The answer must be an exact printing of every record below, with the pictures omitted.
+++ Recorded data
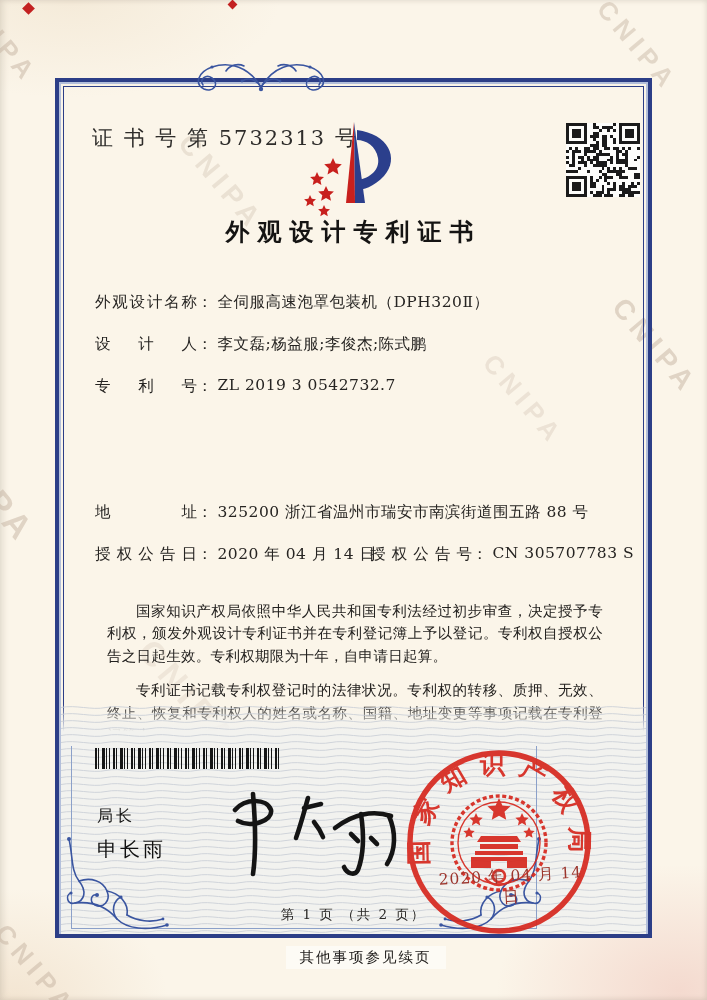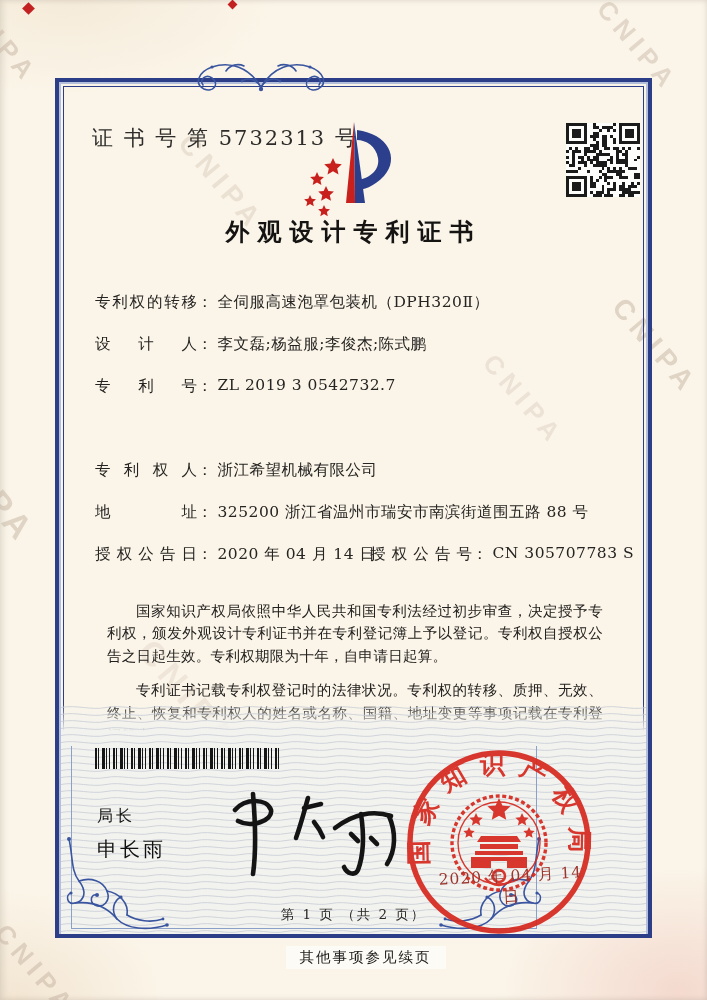--- a/index.html
+++ b/index.html
@@ -343,34 +343,30 @@
         <rect x="19" y="24" width="1" height="1"></rect>
         <rect x="21" y="24" width="1" height="1"></rect>
         <rect x="22" y="24" width="1" height="1"></rect>
       </g>
   </svg>
 
   <div class="doc-title">外观设计专利证书</div>
 
   <div class="fields">
     <div class="frow" style="top:0px">
-      <span class="flabel">专利权的转移</span><span class="fcolon">：</span>
+      <span class="flabel">外观设计名称</span><span class="fcolon">：</span>
       <span class="fvalue">全伺服高速泡罩包装机（DPH320Ⅱ）</span>
     </div>
     <div class="frow" style="top:42px">
       <span class="flabel">设计人</span><span class="fcolon">：</span>
       <span class="fvalue">李文磊;杨益服;李俊杰;陈式鹏</span>
     </div>
     <div class="frow" style="top:84px">
       <span class="flabel">专利号</span><span class="fcolon">：</span>
       <span class="fvalue">ZL 2019 3 0542732.7</span>
-    </div>
-    <div class="frow" style="top:168px">
-      <span class="flabel">专利权人</span><span class="fcolon">：</span>
-      <span class="fvalue">浙江希望机械有限公司</span>
     </div>
     <div class="frow" style="top:210px">
       <span class="flabel">地址</span><span class="fcolon">：</span>
       <span class="fvalue">325200 浙江省温州市瑞安市南滨街道围五路 88 号</span>
     </div>
     <div class="frow" style="top:252px">
       <span class="flabel">授权公告日</span><span class="fcolon">：</span>
       <span class="fvalue">2020 年 04 月 14 日</span>
       <span class="fpair2">
         <span class="flabel">授权公告号</span><span class="fcolon">：</span>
++++++
Output for this exercise →
--- a/index.html
+++ b/index.html
@@ -343,34 +343,30 @@
         <rect x="19" y="24" width="1" height="1"></rect>
         <rect x="21" y="24" width="1" height="1"></rect>
         <rect x="22" y="24" width="1" height="1"></rect>
       </g>
   </svg>
 
   <div class="doc-title">外观设计专利证书</div>
 
   <div class="fields">
     <div class="frow" style="top:0px">
-      <span class="flabel">专利权的转移</span><span class="fcolon">：</span>
+      <span class="flabel">外观设计名称</span><span class="fcolon">：</span>
       <span class="fvalue">全伺服高速泡罩包装机（DPH320Ⅱ）</span>
     </div>
     <div class="frow" style="top:42px">
       <span class="flabel">设计人</span><span class="fcolon">：</span>
       <span class="fvalue">李文磊;杨益服;李俊杰;陈式鹏</span>
     </div>
     <div class="frow" style="top:84px">
       <span class="flabel">专利号</span><span class="fcolon">：</span>
       <span class="fvalue">ZL 2019 3 0542732.7</span>
-    </div>
-    <div class="frow" style="top:168px">
-      <span class="flabel">专利权人</span><span class="fcolon">：</span>
-      <span class="fvalue">浙江希望机械有限公司</span>
     </div>
     <div class="frow" style="top:210px">
       <span class="flabel">地址</span><span class="fcolon">：</span>
       <span class="fvalue">325200 浙江省温州市瑞安市南滨街道围五路 88 号</span>
     </div>
     <div class="frow" style="top:252px">
       <span class="flabel">授权公告日</span><span class="fcolon">：</span>
       <span class="fvalue">2020 年 04 月 14 日</span>
       <span class="fpair2">
         <span class="flabel">授权公告号</span><span class="fcolon">：</span>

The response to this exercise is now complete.